Guest Post by Dan Calabrese

I’m not so sure it’s about saving lives anymore, as much as it’s about control and not admitting the other side might be right.

But if you’re interested in saving the most lives and doing the least economic damage, you might be interested in a study from the National Bureau of Economic Research, which asserts strongly that what we’re doing now is counterproductive – and that there’s a better way forward:

Our MR-SIR model enables a tractable quantitative analysis of optimal policy similar to those already developed in the context of the homogeneous-agent SIR models. For baseline parameter values for the COVID-19 pandemic applied to the US, we find that optimal policies differentially targeting risk/age groups significantly outperform optimal uniform policies and most of the gains can be realized by having stricter lockdown policies on the oldest group.
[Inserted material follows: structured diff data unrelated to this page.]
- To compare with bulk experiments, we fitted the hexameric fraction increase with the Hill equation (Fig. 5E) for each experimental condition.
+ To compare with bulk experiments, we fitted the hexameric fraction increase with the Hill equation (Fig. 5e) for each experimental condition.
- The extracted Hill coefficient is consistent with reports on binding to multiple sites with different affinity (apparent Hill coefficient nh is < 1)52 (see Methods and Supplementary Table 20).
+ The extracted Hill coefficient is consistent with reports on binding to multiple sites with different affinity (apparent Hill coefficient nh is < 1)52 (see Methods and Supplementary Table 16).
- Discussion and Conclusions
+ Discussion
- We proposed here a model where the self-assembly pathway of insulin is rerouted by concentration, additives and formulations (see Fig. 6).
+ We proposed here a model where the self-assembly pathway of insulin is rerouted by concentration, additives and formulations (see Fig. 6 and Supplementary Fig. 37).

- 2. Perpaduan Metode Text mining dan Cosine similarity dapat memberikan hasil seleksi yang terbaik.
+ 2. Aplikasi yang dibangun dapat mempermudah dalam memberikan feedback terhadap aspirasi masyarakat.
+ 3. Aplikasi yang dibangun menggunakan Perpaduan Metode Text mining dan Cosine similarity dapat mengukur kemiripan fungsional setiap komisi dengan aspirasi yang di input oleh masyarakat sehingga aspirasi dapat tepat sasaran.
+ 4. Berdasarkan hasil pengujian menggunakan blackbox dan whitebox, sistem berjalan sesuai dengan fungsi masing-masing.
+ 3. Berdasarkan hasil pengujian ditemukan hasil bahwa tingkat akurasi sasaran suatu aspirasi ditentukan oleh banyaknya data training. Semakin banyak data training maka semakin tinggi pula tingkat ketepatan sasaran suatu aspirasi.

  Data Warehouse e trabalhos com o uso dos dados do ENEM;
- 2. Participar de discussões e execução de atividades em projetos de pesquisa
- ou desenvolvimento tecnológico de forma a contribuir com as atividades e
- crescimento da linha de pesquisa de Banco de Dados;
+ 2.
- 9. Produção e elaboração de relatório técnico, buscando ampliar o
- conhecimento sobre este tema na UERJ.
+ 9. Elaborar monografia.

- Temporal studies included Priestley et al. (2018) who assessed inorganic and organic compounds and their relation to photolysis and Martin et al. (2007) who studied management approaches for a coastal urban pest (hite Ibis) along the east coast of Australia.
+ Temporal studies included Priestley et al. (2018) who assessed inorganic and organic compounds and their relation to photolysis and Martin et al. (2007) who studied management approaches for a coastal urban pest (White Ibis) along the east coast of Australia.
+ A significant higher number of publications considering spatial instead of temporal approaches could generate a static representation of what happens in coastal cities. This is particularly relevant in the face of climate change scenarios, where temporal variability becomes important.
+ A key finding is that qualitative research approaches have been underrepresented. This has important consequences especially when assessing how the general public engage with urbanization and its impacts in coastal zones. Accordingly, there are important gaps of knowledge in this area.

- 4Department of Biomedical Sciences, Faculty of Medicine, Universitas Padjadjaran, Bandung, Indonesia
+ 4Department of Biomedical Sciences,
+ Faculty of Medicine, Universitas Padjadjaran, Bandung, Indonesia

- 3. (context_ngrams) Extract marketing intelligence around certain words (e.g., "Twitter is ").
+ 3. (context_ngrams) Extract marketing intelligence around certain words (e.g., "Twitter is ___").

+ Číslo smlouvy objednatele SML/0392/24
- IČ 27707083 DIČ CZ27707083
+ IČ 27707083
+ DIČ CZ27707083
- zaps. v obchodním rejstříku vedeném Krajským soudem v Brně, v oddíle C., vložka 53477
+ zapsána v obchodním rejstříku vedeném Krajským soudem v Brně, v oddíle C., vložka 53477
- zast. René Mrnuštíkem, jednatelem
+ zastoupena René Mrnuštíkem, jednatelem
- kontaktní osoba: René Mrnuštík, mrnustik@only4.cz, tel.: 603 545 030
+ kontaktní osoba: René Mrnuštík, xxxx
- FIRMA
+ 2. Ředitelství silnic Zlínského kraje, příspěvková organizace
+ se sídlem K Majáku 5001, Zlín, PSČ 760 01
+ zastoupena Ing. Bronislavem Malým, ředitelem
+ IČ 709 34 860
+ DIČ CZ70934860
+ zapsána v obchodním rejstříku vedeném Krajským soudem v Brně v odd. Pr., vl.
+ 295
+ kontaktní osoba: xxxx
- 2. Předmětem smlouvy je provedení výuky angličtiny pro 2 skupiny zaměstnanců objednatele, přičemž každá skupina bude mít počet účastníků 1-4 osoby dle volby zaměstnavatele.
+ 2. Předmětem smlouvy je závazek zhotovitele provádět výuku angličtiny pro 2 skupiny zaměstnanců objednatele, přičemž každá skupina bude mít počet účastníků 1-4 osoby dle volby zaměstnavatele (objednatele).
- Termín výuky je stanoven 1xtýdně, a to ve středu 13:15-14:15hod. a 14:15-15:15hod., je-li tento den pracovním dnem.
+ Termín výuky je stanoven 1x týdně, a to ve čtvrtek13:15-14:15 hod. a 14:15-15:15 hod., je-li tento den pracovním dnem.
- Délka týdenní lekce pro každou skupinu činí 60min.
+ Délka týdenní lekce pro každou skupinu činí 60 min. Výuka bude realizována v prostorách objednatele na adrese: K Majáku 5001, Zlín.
For example, for the same economic cost (24.3% decline in GDP), optimal semi–targeted or fully-targeted policies reduce mortality from 1.83% to 0.71% (thus, saving 2.7 million lives) relative to optimal uniform policies. Intuitively, a strict and long lockdown for the most vulnerable group both reduces infections and enables less strict lockdowns for the lower-risk groups. We also study the impacts of social distancing, the matching technology, the expected arrival time of a vaccine, and testing with or without tracing on optimal policies. Overall, targeted policies that are combined with measures that reduce interactions between groups and increase testing and isolation of the infected can minimize both economic losses and deaths in our model.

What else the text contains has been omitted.